Hacker News new | past | comments | ask | show | jobs | submit login
How Not To Sort By Average Rating (evanmiller.org)
195 points by marcus on Feb 12, 2009 | hide | past | web | favorite | 56 comments

Why get the lower bound: this means you systematically underestimate the items with fewer ratings. Also this formula assumes normal distribution.

There is another solution called 'True Bayesian Average' that is used on IMDB.com, for example. For the formula and the explanation how it works see here:


It assumes that the aggregate outcome of a large number of Bernoulli trials (i.e. true/false; up/down; good/bad) are distributed binomially, which can be reasonably approximated by the Normal distribution when the number of trials is large. This is technically true, and works for HN-style voting.

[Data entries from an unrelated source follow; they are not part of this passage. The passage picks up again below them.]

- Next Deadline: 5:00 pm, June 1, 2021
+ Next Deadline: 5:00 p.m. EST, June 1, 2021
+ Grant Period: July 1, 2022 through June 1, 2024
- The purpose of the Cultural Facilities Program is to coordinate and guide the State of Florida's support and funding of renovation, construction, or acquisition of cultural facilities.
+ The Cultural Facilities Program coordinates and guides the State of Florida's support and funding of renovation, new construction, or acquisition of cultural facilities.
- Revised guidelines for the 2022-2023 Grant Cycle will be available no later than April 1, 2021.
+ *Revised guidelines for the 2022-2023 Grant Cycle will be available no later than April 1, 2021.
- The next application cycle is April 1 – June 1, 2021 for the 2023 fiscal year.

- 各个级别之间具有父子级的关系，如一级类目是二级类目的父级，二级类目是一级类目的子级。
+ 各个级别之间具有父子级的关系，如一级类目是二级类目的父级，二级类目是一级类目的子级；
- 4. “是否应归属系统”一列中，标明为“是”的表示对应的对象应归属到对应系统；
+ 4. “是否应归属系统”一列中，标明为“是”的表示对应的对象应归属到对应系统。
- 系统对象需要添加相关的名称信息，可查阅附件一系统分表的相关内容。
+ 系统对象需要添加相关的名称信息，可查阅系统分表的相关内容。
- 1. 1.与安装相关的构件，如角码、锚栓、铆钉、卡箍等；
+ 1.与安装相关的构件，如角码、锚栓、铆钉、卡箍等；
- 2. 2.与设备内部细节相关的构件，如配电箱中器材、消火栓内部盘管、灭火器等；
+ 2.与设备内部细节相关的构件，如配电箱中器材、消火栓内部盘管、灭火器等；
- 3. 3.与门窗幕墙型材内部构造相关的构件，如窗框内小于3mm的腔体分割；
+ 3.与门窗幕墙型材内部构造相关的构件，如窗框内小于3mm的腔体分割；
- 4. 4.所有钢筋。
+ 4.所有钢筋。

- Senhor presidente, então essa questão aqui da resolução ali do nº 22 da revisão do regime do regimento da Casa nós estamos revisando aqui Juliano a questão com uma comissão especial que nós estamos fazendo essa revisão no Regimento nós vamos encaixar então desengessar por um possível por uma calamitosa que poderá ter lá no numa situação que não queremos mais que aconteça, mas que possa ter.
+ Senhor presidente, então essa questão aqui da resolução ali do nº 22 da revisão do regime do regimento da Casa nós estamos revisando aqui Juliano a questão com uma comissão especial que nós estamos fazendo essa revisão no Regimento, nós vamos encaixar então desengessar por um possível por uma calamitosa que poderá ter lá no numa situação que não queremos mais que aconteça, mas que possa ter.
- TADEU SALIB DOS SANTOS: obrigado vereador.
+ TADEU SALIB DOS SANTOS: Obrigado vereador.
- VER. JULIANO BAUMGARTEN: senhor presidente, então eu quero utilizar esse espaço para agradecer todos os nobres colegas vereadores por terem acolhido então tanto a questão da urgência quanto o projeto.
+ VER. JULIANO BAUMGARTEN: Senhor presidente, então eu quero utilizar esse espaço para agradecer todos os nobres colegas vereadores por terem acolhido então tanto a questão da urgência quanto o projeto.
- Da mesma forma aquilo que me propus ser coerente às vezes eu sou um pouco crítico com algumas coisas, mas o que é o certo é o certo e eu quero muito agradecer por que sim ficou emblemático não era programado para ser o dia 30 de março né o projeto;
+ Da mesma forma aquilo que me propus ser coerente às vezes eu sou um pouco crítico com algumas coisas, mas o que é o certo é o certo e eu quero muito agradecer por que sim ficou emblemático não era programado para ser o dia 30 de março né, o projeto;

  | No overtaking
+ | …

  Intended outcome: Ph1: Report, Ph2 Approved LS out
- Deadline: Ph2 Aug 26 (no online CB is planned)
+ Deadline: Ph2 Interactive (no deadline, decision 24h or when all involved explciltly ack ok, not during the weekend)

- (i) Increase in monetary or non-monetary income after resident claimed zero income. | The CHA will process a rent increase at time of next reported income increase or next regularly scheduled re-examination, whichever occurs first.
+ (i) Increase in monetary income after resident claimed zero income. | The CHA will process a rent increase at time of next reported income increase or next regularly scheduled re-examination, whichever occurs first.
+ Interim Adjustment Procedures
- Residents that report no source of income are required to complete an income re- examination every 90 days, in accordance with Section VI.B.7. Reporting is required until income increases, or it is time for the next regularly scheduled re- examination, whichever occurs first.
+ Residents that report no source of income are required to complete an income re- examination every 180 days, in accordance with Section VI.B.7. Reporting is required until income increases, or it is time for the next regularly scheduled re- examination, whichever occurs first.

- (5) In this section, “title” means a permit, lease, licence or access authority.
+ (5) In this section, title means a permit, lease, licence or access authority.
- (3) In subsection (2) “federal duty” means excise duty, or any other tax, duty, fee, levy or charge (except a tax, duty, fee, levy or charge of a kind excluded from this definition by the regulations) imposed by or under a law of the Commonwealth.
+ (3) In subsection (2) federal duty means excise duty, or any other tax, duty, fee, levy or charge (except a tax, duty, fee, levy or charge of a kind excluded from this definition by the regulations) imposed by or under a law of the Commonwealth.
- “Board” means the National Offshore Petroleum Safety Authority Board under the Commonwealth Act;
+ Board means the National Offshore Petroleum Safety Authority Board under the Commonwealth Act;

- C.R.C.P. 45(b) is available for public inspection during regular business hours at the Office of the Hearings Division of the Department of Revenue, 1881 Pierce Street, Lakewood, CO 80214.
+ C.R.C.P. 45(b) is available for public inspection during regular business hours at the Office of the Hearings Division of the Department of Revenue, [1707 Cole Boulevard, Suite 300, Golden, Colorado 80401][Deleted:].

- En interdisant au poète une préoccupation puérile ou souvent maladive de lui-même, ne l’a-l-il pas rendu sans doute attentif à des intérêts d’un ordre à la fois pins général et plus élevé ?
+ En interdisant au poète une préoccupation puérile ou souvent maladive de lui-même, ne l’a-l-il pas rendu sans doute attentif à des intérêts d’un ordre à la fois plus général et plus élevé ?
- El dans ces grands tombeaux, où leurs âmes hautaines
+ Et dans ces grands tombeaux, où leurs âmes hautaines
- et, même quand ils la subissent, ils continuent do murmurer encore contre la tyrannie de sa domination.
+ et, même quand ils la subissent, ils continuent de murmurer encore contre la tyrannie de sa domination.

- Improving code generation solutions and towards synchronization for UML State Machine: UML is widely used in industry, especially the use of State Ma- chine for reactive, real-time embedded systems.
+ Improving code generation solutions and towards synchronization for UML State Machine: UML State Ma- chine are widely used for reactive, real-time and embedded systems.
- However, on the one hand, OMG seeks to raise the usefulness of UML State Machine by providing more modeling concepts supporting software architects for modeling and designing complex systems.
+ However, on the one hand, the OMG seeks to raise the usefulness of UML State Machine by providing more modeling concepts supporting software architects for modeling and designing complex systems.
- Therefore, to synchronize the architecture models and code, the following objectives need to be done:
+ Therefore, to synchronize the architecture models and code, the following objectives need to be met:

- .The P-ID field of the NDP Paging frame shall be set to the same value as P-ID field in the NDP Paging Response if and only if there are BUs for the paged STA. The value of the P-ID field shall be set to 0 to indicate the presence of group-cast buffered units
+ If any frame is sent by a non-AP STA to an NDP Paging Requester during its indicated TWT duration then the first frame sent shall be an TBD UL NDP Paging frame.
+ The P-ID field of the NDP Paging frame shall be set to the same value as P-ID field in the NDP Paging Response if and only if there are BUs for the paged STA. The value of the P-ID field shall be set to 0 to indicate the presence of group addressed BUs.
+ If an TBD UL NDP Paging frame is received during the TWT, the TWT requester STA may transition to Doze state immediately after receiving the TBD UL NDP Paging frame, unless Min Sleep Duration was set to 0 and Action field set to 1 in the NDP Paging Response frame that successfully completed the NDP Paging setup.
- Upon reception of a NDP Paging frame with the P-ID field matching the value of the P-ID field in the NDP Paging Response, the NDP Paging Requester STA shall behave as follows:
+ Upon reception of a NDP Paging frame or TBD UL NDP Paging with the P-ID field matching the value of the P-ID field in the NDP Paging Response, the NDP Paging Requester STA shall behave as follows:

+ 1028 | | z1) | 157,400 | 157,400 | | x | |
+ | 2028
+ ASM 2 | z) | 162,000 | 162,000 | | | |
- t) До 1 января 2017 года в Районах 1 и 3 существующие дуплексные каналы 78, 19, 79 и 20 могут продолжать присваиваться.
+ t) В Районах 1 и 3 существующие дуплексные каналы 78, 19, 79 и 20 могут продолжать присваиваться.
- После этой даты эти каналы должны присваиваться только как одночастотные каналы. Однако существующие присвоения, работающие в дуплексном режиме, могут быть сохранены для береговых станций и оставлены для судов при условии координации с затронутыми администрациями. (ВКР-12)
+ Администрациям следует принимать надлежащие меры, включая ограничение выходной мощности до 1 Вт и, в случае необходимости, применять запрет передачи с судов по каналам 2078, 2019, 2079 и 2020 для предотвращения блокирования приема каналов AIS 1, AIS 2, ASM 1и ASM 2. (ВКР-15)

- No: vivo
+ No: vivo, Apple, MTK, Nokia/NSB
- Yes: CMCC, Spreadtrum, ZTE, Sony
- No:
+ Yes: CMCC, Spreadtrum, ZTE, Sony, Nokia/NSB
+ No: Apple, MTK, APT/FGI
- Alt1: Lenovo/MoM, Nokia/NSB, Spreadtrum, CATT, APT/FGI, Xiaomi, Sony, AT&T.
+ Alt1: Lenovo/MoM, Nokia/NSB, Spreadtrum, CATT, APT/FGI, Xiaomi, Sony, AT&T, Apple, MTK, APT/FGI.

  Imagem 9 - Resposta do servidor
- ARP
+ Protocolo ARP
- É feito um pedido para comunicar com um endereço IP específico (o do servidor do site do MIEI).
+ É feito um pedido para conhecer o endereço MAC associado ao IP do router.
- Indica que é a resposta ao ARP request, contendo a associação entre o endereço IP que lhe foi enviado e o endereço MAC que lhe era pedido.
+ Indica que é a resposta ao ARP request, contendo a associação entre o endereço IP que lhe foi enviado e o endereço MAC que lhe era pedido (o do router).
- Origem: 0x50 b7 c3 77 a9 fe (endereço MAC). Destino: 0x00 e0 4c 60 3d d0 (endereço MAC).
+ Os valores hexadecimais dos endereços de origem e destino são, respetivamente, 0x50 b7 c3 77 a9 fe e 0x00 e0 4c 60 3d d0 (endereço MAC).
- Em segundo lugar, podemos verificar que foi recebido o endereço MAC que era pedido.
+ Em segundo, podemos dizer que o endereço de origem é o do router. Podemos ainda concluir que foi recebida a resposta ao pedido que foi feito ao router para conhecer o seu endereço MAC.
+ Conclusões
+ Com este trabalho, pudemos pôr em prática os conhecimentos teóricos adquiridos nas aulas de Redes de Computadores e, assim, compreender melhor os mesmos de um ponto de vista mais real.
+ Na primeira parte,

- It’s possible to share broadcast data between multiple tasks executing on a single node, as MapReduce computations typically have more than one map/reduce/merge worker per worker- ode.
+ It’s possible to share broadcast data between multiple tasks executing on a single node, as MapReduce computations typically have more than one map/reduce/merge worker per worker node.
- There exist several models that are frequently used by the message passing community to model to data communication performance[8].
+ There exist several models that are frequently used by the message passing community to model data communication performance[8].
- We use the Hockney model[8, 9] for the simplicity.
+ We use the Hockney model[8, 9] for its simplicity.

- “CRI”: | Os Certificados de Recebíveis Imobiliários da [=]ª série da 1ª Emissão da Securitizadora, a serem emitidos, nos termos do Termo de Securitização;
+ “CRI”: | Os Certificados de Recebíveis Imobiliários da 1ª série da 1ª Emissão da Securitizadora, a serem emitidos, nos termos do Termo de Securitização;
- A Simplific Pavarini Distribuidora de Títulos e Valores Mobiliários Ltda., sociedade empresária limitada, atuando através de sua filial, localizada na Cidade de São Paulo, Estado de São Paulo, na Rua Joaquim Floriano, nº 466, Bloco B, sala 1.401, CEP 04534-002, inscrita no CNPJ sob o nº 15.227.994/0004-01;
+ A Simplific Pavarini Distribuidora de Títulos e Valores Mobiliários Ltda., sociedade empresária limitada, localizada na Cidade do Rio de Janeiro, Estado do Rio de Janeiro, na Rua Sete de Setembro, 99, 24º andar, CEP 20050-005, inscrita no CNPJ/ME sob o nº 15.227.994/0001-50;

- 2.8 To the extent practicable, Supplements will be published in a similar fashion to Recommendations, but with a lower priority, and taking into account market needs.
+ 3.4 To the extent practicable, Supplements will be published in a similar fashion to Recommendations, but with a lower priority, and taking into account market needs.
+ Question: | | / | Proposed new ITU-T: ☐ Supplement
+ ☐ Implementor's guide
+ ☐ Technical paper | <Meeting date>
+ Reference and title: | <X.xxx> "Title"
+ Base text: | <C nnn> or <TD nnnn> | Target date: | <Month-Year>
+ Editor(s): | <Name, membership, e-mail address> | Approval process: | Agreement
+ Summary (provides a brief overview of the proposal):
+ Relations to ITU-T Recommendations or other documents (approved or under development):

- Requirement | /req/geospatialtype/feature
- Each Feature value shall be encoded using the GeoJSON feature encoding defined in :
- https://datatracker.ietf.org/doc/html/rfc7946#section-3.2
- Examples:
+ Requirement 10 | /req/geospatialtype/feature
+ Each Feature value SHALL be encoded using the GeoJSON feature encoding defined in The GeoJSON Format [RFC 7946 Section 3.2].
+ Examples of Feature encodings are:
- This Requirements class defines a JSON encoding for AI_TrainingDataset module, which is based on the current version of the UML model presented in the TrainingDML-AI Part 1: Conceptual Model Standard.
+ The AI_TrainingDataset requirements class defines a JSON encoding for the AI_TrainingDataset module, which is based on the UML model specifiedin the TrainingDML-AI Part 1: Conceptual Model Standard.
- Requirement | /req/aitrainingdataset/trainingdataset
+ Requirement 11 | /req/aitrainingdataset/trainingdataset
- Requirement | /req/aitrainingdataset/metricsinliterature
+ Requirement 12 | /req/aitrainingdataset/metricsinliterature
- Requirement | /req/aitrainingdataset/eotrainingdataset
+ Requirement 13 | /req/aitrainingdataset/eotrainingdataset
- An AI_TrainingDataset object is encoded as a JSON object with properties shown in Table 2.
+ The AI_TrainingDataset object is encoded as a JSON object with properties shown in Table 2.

This isn't true for Amazon ratings, since ranking something 1-5 isn't a Bernoulli trial. But the central limit theorem says that that the average of those ratings will be normally distributed (assuming that they're identically distributed and independent), so it can still work. The confidence interval is different, however.

Actually, I think Amazon has it right, for several reasons:

1. The user can actually understand and predict the behavior.

2. The "problem" the OP identifies is partially self-correcting, because items with a few positive ratings get more attention as a result of their high ranking, and if they deserve more poor ratings, they'll get them.

3. As long as you tell users how many ratings there are, they can use their own judgment as to how important that is.

On Kongregate we do the same thing that Newgrounds does - games don't display an average rating or appear in the rankings until they have a minimum number of ratings. For us that's 75 ratings.

Of course we only get a hundred or so new games a week, so it's not hard to get that many ratings. Much harder for a site with lots of stuff, especially if they have lots of stuff from day one.

Speaking of Amazon -- I'd rather buy a book with lots of 1s and 5s than a book with straight 3s. Wouldn't you?

Hmm that depends on the book and who posted the 1s and the 5s, you just described the ratings of every scientology book and every evolution book in amazon.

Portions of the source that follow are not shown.